**What the task requires:** Say how many lines in the records contain "center". The reply must consist of the number alone.

Top of Records for processing

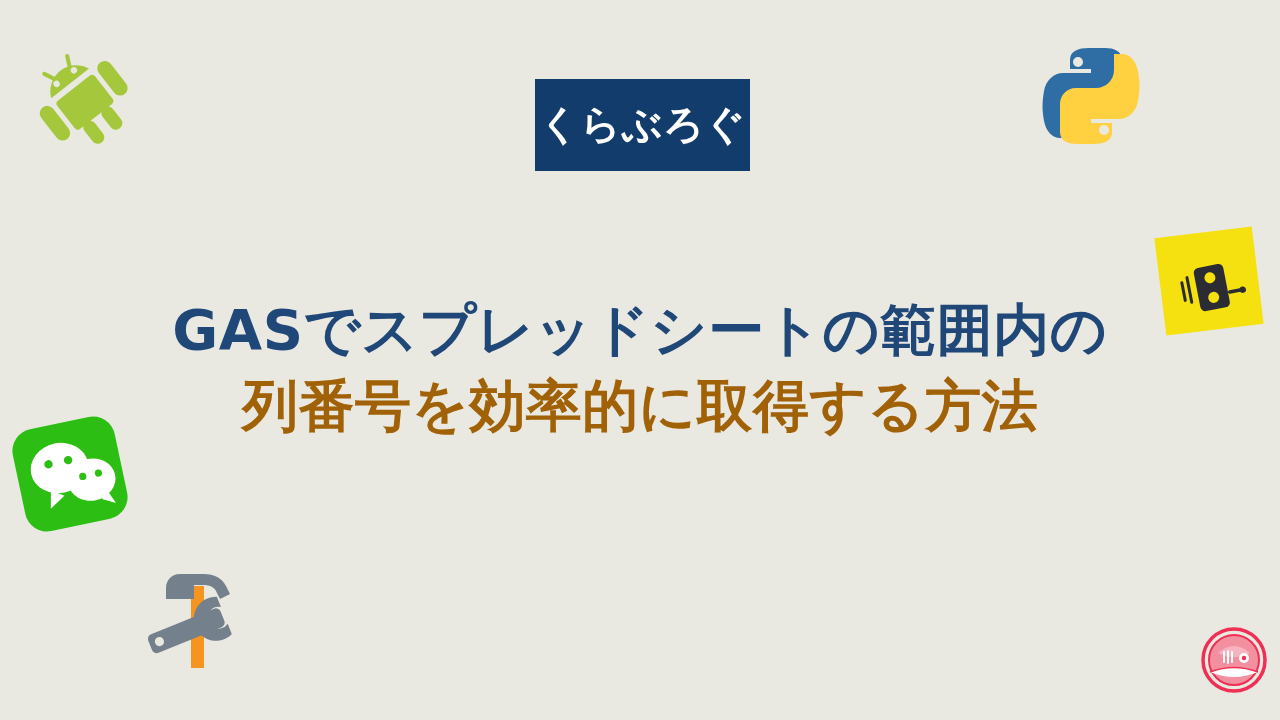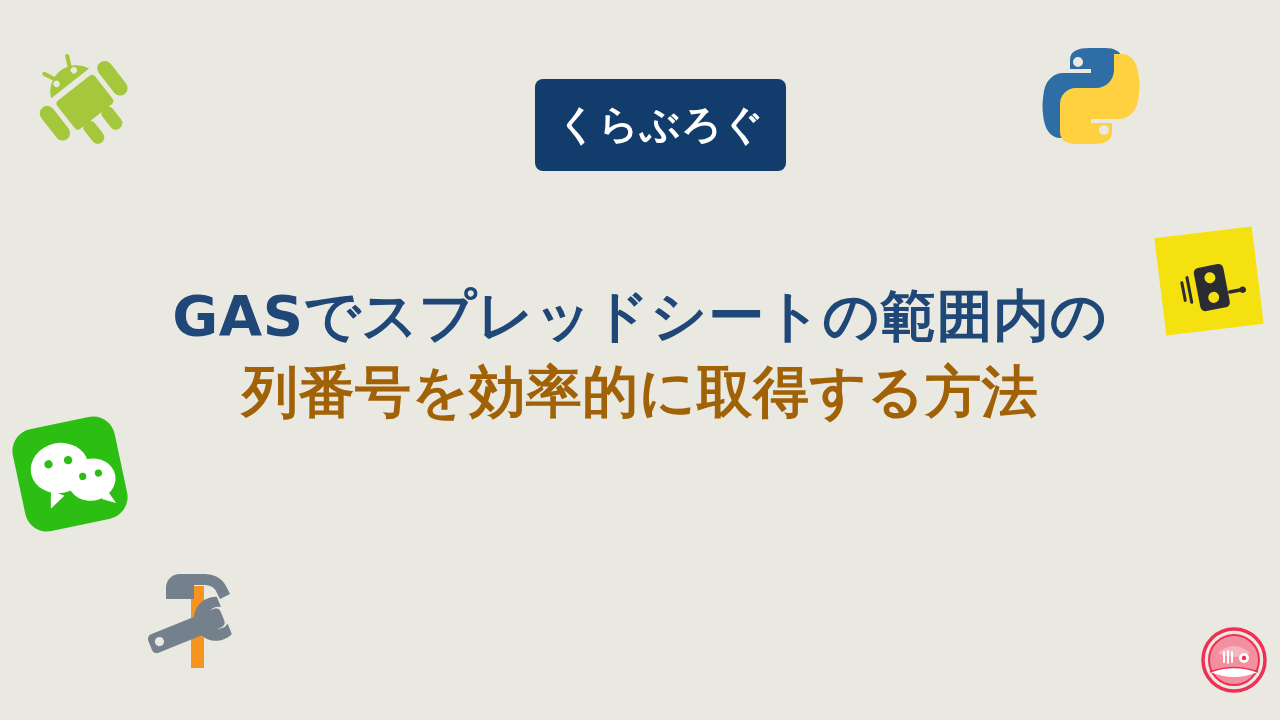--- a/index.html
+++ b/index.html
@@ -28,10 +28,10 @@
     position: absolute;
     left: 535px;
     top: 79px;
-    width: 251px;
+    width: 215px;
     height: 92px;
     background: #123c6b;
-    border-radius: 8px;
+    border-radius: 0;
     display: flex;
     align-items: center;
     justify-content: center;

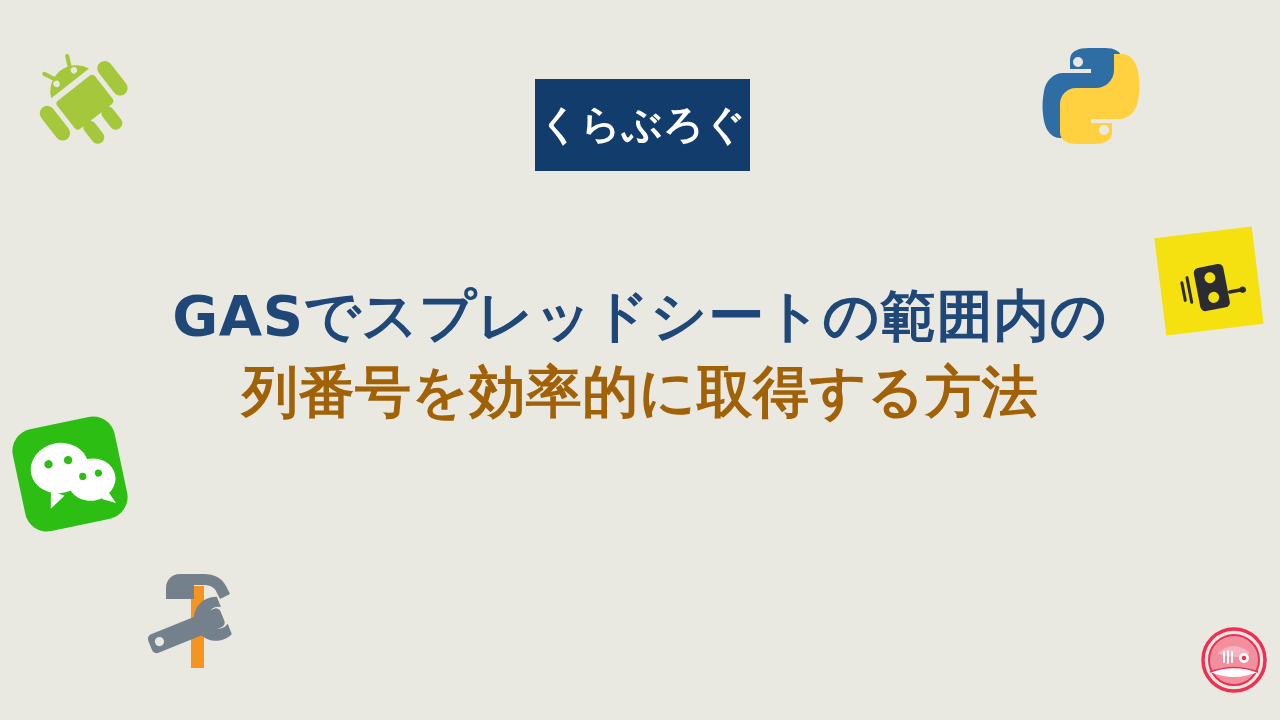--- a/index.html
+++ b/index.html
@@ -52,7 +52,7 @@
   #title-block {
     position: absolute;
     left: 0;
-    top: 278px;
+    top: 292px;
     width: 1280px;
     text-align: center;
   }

Bottom of Records for processing

**Response to this exercise:** 3